For quantitative assays like this:
- The "ground truth" for linearity, precision, and detection limits is based on the known concentrations of prepared standards or spiked samples.
- For method comparison, the "ground truth" comes from the measurements generated by the predicate device.
- The personnel conducting the study were "laboratory technicians with training similar to personnel who would conduct the tests in a hospital laboratory setting," and they were "trained on the operation of both the device and the predicate device." These individuals are not referred to as "experts" in the clinical sense of radiologists or pathologists, but rather as trained laboratory professionals.
4. Adjudication Method for the Test Set
Not applicable in the context described. Adjudication methods (like 2+1 or 3+1) are typically used for establishing ground truth in diagnostic studies involving subjective interpretation (e.g., image analysis by multiple radiologists). This submission describes performance studies for a quantitative measurement assay where the "ground truth" is either inherent to the sample preparation (e.g., spiked concentrations) or established by a reference method (the predicate device). No human interpretation requiring adjudication is mentioned.

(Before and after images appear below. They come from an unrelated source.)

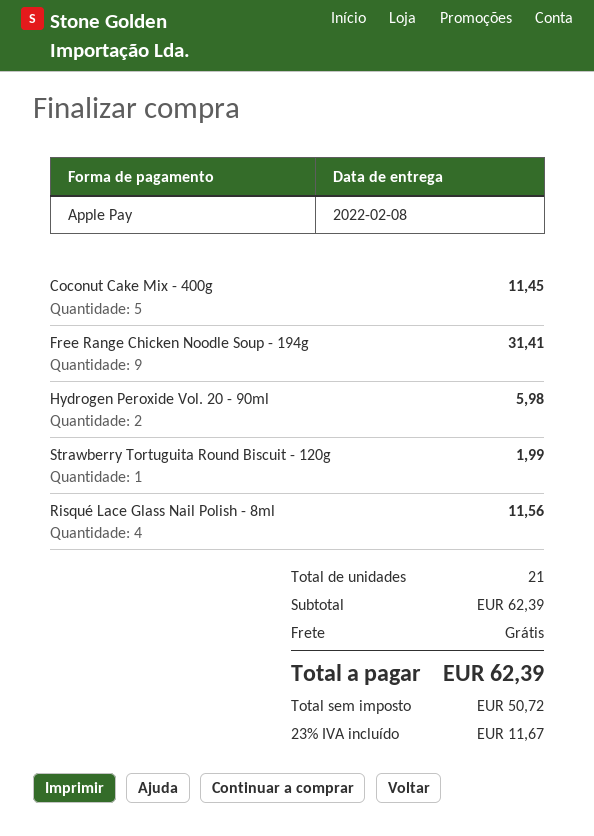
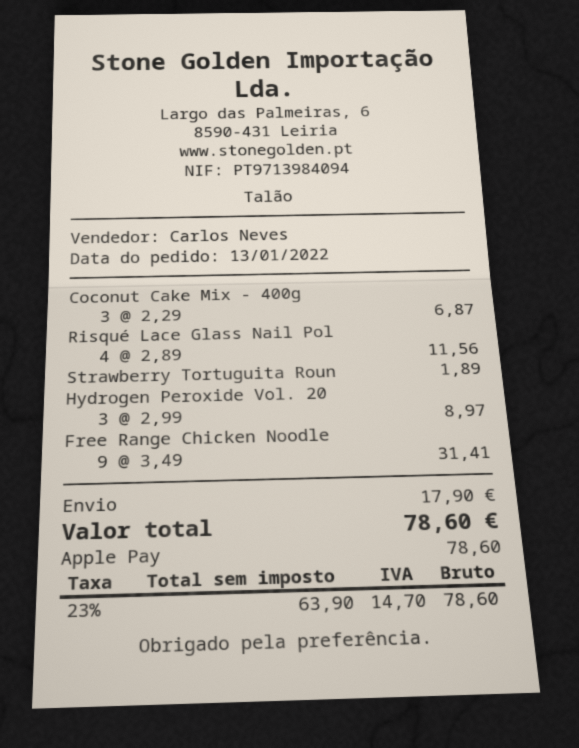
Coconut Cake Mix - 400g: 5 for 11.45 -> 3 for 6.87
Hydrogen Peroxide Vol. 20 - 90ml: 2 for 5.98 -> 3 for 8.97
Strawberry Tortuguita Round Biscuit - 120g: 1 for 1.99 -> 1 for 1.89
shipping: 0.00 -> 17.90
net: 50.72 -> 63.90
tax: 23% = 11.67 -> 23% = 14.70
total: 62.39 -> 78.60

5. If a Multi Reader Multi Case (MRMC) Comparative Effectiveness Study Was Done, If So, What Was the Effect Size of How Much Human Readers Improve with AI vs Without AI Assistance
No, a Multi-Reader Multi-Case (MRMC) comparative effectiveness study was not conducted, nor is it applicable. MRMC studies evaluate the performance of human readers, often with or without AI assistance, on a set of cases, typically for diagnostic tasks like image interpretation. This submission is for an in vitro diagnostic assay that quantitatively measures vancomycin levels, not for an AI-powered diagnostic imaging device or a clinical decision support system that directly involves human "readers" interpreting cases.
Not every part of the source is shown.